● **WHAT TO WORK ON**
Gather the lines from the material that contain "help".
┏━━
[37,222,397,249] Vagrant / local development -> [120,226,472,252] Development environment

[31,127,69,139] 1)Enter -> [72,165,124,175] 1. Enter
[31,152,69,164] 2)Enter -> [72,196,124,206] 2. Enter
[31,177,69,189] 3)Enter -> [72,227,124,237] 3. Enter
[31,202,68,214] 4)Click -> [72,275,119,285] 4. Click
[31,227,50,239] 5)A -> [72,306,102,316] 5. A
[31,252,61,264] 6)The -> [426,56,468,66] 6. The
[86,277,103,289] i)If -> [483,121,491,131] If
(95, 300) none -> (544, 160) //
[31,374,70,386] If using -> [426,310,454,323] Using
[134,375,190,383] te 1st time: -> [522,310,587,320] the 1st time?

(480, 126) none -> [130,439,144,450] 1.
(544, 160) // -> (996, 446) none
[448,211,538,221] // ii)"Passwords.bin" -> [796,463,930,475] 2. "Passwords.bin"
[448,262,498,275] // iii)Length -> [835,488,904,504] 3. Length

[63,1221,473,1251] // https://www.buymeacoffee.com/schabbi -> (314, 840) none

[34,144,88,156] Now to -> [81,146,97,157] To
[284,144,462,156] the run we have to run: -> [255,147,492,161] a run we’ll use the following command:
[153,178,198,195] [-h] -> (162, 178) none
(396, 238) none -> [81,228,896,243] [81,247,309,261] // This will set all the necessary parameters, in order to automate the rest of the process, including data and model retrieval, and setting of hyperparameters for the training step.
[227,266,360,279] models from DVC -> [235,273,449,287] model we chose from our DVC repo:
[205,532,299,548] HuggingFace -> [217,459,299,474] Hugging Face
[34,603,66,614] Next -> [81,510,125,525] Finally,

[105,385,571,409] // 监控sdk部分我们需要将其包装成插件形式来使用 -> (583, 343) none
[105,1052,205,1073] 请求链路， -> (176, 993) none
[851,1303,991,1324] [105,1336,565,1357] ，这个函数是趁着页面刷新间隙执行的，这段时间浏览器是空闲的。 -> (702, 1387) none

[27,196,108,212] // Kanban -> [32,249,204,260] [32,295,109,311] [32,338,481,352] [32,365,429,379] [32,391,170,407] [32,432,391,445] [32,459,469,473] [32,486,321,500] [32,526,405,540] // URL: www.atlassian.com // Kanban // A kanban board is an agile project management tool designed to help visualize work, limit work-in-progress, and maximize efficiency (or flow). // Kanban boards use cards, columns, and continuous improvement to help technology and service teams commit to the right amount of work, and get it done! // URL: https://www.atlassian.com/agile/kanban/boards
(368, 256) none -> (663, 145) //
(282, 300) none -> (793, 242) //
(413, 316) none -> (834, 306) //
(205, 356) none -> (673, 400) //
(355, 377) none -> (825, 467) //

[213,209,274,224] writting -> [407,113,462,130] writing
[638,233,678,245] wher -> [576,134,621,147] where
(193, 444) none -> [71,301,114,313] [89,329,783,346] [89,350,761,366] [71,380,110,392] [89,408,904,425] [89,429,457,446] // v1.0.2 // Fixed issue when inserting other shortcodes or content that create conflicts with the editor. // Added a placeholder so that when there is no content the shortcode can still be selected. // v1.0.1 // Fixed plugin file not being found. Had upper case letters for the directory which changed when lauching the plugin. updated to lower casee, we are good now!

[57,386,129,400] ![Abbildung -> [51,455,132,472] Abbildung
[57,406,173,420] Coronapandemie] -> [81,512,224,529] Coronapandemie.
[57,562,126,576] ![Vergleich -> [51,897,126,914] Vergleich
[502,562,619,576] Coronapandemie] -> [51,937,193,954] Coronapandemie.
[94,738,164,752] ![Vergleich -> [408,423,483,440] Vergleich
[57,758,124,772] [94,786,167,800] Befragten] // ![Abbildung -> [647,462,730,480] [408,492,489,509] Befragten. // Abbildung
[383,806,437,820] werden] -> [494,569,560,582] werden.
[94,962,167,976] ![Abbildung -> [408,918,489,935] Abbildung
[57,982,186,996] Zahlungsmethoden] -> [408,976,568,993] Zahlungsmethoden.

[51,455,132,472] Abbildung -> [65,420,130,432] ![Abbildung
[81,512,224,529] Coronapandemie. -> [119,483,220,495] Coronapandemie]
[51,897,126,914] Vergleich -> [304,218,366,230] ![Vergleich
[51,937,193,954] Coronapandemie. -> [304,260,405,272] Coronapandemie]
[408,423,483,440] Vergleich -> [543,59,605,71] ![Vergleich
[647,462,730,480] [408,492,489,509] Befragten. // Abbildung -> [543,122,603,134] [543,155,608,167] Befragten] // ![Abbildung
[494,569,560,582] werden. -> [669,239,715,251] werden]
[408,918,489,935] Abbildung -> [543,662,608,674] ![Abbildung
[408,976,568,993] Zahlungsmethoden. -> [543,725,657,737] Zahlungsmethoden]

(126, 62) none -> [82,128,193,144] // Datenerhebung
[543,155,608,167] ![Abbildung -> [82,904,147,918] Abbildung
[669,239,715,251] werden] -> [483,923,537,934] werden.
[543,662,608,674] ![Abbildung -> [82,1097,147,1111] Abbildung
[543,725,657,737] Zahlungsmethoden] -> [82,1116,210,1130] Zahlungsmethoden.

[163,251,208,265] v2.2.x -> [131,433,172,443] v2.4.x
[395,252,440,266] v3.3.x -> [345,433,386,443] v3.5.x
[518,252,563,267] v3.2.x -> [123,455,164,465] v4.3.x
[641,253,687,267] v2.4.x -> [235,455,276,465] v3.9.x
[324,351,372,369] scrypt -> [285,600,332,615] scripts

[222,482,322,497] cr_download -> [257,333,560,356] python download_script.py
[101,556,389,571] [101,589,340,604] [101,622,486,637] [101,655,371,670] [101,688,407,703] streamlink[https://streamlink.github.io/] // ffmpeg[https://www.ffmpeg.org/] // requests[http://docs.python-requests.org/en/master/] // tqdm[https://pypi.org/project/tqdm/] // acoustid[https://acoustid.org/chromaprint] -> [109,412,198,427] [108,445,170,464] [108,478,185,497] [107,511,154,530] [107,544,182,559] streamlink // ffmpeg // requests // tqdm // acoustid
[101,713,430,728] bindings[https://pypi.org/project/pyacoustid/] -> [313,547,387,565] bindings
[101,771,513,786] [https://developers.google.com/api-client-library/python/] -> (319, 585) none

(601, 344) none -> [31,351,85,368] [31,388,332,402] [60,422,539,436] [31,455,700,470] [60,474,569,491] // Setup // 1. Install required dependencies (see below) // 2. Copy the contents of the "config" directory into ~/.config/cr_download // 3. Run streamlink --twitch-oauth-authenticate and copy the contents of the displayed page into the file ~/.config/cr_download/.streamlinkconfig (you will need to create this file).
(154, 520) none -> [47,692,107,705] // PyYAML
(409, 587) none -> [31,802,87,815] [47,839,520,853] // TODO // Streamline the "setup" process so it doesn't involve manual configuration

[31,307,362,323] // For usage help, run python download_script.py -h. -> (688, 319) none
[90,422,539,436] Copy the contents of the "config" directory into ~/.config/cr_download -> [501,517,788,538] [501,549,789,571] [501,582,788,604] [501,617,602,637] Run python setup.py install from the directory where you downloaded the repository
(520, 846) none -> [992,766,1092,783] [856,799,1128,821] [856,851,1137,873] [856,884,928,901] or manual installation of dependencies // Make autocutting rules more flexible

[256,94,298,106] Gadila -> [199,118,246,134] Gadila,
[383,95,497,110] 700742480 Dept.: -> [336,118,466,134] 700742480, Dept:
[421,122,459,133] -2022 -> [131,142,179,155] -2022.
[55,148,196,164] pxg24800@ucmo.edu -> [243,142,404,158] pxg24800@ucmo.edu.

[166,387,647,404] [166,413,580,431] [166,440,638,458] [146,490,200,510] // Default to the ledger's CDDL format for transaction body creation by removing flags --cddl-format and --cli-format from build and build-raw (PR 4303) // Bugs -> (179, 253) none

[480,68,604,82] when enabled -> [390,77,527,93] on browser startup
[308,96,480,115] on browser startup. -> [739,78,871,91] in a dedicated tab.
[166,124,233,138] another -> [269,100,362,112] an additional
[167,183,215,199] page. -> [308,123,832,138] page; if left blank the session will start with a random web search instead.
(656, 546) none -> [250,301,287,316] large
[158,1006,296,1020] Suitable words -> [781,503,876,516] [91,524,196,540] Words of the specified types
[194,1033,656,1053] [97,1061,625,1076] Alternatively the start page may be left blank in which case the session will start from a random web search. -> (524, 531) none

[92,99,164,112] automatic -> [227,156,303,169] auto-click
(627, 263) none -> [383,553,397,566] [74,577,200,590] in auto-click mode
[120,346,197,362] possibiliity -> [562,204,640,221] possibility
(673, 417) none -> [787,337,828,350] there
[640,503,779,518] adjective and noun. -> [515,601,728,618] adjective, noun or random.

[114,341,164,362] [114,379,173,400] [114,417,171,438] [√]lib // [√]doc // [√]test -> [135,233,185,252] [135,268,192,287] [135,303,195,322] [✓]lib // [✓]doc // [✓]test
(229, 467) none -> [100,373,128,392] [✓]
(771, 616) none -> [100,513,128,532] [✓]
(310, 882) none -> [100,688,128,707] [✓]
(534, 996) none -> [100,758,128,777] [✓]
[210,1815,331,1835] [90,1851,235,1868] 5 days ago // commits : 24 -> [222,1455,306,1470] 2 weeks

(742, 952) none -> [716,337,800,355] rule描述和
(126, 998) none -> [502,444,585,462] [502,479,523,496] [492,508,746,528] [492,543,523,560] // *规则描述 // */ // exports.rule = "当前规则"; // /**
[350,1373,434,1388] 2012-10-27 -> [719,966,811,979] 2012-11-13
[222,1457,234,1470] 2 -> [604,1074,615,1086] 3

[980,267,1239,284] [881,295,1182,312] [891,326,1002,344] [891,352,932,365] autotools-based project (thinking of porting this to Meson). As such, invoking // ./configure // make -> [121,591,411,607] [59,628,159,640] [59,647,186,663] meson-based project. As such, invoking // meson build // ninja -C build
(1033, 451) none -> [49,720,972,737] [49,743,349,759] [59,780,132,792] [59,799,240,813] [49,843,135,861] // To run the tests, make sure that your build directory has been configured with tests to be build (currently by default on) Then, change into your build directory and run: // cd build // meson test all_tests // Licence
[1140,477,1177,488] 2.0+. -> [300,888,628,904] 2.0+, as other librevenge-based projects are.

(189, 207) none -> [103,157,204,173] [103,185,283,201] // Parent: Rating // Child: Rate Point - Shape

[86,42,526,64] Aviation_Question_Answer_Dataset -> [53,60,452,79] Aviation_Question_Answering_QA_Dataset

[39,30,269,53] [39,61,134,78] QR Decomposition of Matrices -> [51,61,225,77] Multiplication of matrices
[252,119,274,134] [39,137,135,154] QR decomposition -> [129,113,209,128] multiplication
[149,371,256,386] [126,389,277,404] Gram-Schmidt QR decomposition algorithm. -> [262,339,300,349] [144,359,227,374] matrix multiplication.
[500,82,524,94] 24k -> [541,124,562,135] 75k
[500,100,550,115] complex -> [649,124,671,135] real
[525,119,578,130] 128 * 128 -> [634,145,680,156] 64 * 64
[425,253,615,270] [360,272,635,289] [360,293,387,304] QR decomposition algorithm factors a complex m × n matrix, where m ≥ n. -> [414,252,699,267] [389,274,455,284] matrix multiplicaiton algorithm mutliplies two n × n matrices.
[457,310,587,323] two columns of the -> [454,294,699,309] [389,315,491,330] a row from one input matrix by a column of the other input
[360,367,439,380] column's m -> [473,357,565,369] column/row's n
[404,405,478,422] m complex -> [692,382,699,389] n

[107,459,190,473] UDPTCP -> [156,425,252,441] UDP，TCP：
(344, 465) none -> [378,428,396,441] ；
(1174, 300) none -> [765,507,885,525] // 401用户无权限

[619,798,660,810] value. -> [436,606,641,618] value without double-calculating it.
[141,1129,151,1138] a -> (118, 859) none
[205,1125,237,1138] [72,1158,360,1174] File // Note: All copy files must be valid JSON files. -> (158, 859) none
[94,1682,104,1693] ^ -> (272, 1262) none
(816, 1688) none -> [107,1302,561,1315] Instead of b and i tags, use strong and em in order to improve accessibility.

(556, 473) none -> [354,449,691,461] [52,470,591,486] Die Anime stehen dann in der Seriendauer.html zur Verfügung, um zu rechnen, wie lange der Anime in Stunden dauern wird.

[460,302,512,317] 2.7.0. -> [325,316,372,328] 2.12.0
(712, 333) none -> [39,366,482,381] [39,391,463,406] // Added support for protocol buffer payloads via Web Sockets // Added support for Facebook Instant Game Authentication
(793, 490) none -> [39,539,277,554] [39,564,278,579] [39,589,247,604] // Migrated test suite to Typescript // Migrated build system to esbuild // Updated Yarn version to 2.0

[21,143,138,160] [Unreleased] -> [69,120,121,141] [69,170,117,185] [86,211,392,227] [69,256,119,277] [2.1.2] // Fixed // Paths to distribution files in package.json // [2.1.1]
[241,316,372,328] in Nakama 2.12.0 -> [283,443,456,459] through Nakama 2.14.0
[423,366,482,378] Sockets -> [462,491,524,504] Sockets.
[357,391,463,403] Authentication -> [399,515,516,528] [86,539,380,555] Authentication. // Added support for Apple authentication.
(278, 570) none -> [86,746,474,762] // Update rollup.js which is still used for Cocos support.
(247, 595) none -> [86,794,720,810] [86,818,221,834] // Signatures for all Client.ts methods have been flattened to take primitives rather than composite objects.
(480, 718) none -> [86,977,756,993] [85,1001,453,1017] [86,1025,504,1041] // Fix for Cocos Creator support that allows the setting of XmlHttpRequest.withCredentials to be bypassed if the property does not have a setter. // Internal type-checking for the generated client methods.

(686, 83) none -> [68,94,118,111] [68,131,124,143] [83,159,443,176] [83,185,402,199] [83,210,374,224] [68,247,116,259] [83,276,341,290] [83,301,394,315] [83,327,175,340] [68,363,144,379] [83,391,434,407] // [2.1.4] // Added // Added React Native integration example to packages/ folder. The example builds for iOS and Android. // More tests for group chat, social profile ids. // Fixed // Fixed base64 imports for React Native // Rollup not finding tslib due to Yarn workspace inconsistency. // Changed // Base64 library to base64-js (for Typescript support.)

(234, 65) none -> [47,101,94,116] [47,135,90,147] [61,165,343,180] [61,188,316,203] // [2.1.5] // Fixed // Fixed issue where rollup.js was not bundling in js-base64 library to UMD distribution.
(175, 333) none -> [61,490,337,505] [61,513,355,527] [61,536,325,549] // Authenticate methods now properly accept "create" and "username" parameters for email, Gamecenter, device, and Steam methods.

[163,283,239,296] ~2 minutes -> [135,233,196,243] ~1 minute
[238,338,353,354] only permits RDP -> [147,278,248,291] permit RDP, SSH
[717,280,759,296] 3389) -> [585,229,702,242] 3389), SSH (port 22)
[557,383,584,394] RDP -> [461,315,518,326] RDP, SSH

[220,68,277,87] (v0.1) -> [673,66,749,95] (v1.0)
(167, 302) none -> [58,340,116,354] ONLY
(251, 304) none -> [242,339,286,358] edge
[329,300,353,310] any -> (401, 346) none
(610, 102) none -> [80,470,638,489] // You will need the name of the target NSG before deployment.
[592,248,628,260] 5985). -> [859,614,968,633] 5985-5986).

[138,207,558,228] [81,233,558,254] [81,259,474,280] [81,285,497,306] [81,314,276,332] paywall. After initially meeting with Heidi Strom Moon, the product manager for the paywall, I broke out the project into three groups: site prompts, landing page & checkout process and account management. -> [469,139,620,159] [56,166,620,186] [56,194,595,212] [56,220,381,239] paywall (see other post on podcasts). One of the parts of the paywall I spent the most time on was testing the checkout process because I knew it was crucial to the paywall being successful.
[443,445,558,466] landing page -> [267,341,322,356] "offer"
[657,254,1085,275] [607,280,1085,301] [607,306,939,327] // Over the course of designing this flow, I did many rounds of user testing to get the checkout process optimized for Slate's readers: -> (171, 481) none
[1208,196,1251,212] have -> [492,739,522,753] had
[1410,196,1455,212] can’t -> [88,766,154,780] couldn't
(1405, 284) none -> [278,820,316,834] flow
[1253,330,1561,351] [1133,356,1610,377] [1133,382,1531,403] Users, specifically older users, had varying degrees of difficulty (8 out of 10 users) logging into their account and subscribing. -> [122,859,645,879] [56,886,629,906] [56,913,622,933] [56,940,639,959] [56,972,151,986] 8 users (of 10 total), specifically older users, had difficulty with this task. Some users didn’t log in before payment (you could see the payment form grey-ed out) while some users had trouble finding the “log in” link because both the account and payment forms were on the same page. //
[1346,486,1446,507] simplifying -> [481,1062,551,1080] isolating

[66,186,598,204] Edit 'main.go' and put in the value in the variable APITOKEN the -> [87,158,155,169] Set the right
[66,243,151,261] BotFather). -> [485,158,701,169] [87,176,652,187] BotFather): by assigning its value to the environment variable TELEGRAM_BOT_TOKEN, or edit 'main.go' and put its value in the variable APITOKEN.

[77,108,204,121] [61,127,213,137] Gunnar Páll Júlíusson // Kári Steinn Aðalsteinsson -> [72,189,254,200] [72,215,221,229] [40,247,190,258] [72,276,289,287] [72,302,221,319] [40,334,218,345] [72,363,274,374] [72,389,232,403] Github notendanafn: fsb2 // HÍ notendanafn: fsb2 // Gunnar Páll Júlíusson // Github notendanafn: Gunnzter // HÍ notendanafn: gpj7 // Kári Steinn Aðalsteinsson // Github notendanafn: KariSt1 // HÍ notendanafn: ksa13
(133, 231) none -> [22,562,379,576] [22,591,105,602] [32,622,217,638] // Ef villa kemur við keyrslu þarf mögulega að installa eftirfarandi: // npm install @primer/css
┗━━
● **REPLY TO THE TASK**
[27,196,108,212] // Kanban -> [32,249,204,260] [32,295,109,311] [32,338,481,352] [32,365,429,379] [32,391,170,407] [32,432,391,445] [32,459,469,473] [32,486,321,500] [32,526,405,540] // URL: www.atlassian.com // Kanban // A kanban board is an agile project management tool designed to help visualize work, limit work-in-progress, and maximize efficiency (or flow). // Kanban boards use cards, columns, and continuous improvement to help technology and service teams commit to the right amount of work, and get it done! // URL: https://www.atlassian.com/agile/kanban/boards
[31,307,362,323] // For usage help, run python download_script.py -h. -> (688, 319) none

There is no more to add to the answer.